Athaclena replegó su corona hasta que lo único que pudo captar fue el glifo de unidad, la fusión a la que contribuían todos los seres vivos del boscoso valle. Lo vio de una manera metafórica, ondeando y languideciendo como una triste bandera de muchos colores.
Ahí había honor, admitió de mala gana. Esos científicos habían violado un tratado, pero no podía acusárseles de hacer nada antinatural.
Midiéndolo todo con un baremo real, los gorilas estaban tan preparados para la Elevación como lo habían estado los chimpancés, cien años terrestres antes del Contacto. Los humanos se habían visto obligados a aceptar compromisos cuando, con el Contacto, entraron en el dominio de la sociedad galáctica. Oficialmente, el tratado de arriendo que autorizaba sus derechos sobre su propio mundo natural pretendía que las especies en barbecho de la Tierra se mantuvieran estables, para que la cantidad de Potencial que poseían no se utilizase de una forma demasiado precipitada.
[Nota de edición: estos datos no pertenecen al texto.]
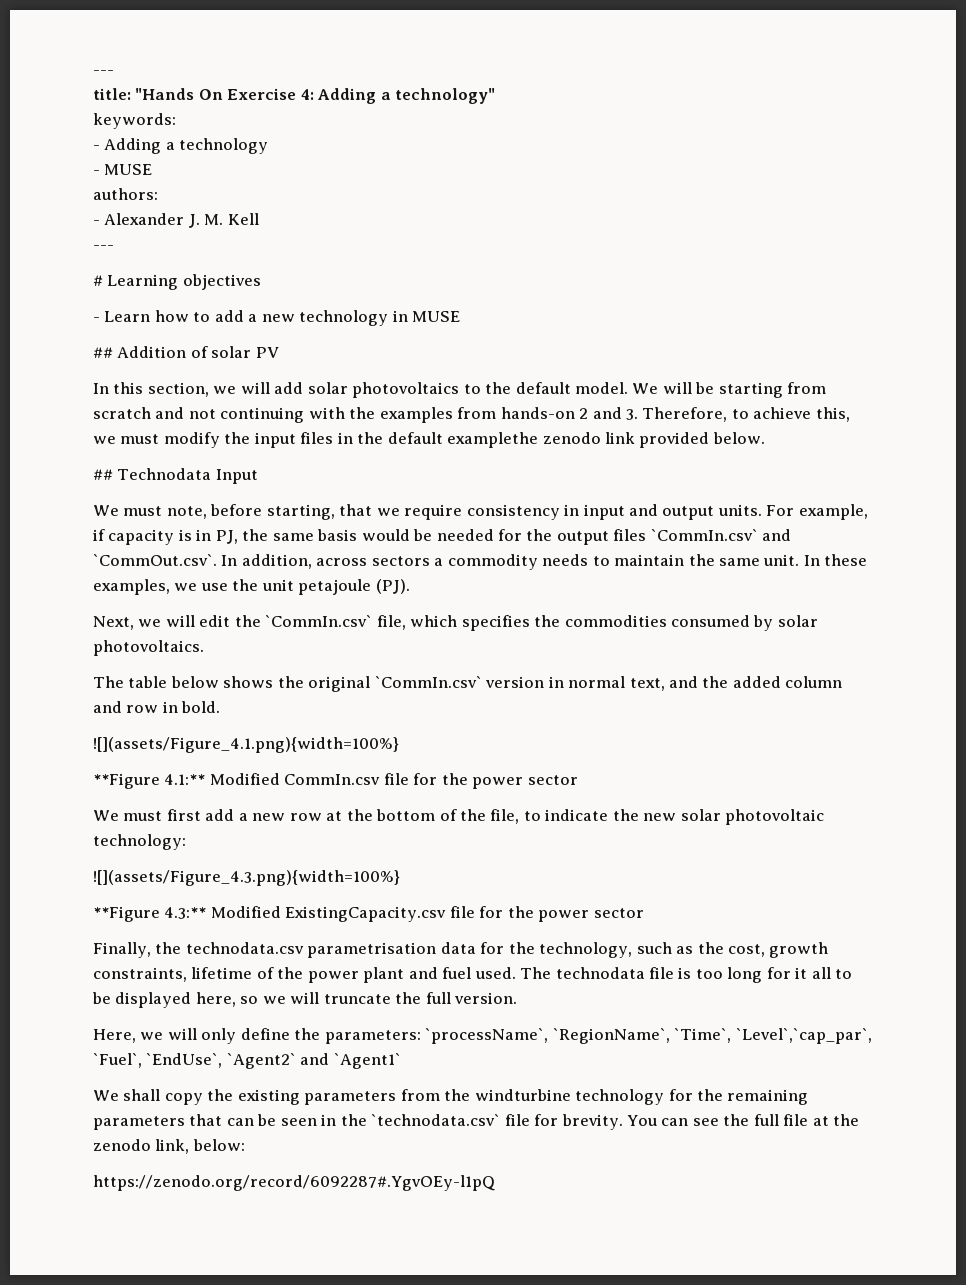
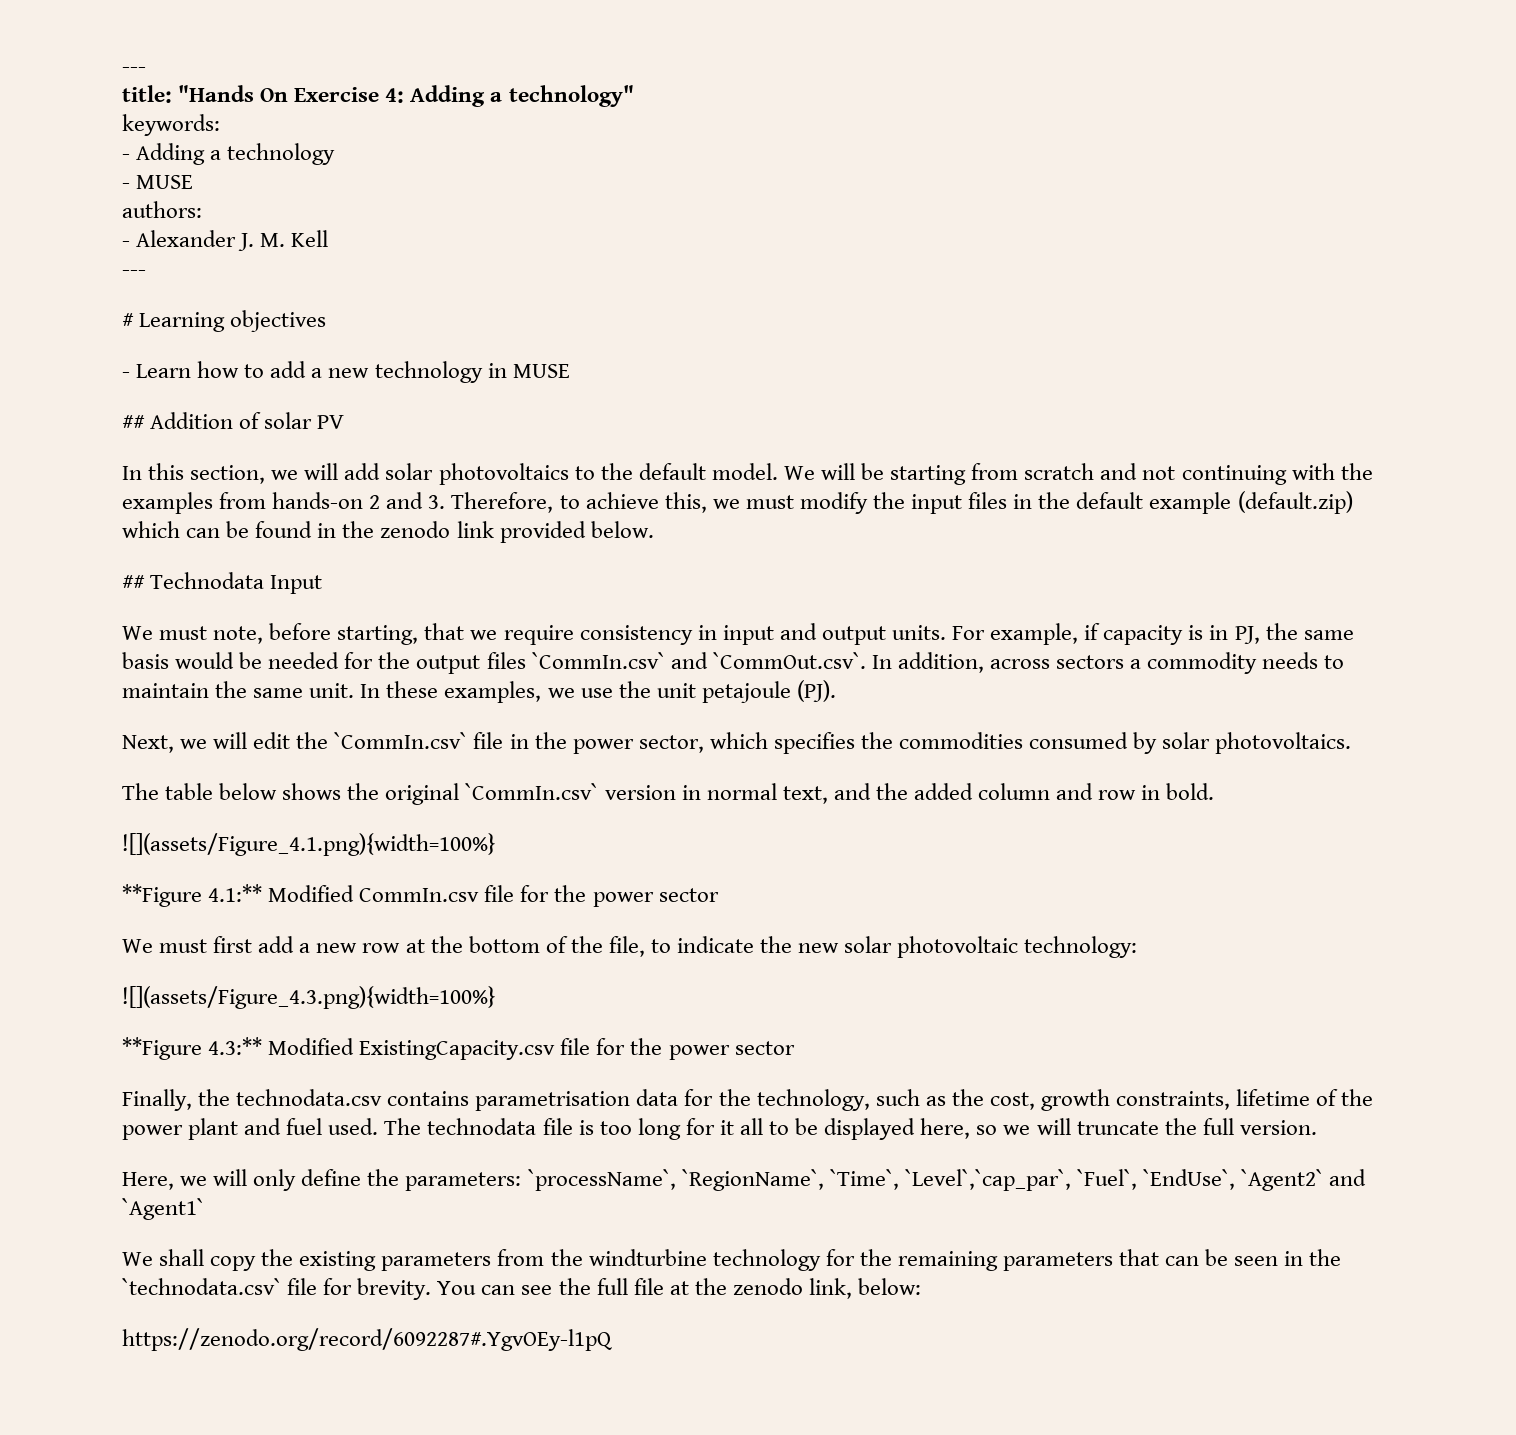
- We will be starting from scratch and not continuing with the examples from hands-on 2 and 3. Therefore, to achieve this, we must modify the input files in the default examplethe zenodo link provided below.
+ We will be starting from scratch and not continuing with the examples from hands-on 2 and 3. Therefore, to achieve this, we must modify the input files in the default example (default.zip) which can be found in the zenodo link provided below.
- Next, we will edit the `CommIn.csv` file, which specifies the commodities consumed by solar photovoltaics.
+ Next, we will edit the `CommIn.csv` file in the power sector, which specifies the commodities consumed by solar photovoltaics.
- Finally, the technodata.csv parametrisation data for the technology, such as the cost, growth constraints, lifetime of the power plant and fuel used.
+ Finally, the technodata.csv contains parametrisation data for the technology, such as the cost, growth constraints, lifetime of the power plant and fuel used.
Pero todo el mundo sabía que, a pesar de la afición legendaria del hombre primitivo por el genocidio, la Tierra era todavía un brillante ejemplo de diversidad genética, notable por su gama de tipos y formas que la civilización galáctica había dejado intactos.
Y de todos modos… cuando una raza presensitiva estaba preparada para la Elevación, lo estaba.
No, era evidente que el tratado había obligado a los humanos cuando éstos eran débiles. Se les había permitido afirmar sus derechos sobre los neodelfines y los neochimps, especies que ya estaban en el camino de la sapiencia antes del Contacto. Pero los clanes más antiguos no estaban dispuestos a que el homo sapiens se dedicara a elevar más pupilos que el resto de los galácticos.
¡Porque eso hubiera dado a los lobeznos el estatus de tutores del más alto rango!
Athaclena suspiró.
En verdad no era justo. Pero no importaba. La sociedad galáctica se basaba en juramentos cumplidos. Un tratado era un voto solemne, de especie a especie. Había que informar de las violaciones.
Athaclena deseó que su padre estuviese allí. Uthacalthing sabría qué hacer con las cosas que ella había presenciado. El trabajo lleno de buenas intenciones de ese centro ilegal, y las viles, aunque tal vez legales, acciones de los gubru.
Pero Uthacalthing estaba muy lejos, demasiado lejos como para ponerse en contacto a través de la red de empatía. Lo único que ella sabía era que el ritmo especial de su padre aún vibraba débilmente en el nivel nahakieri. Y si bien resultaba confortable cerrar los ojos y los oídos internos y captarlo suavemente, ese débil recuerdo de su padre le decía muy poco. Las esencias nahakieri podían permanecer mucho tiempo después de que una persona abandonaba la vida, como había ocurrido con Mathicluanna, su difunta madre. Eran esencias que flotaban como las canciones de las ballenas terráqueas, en los límites de lo que puede ser conocido por las criaturas que viven del fuego y de sus manos.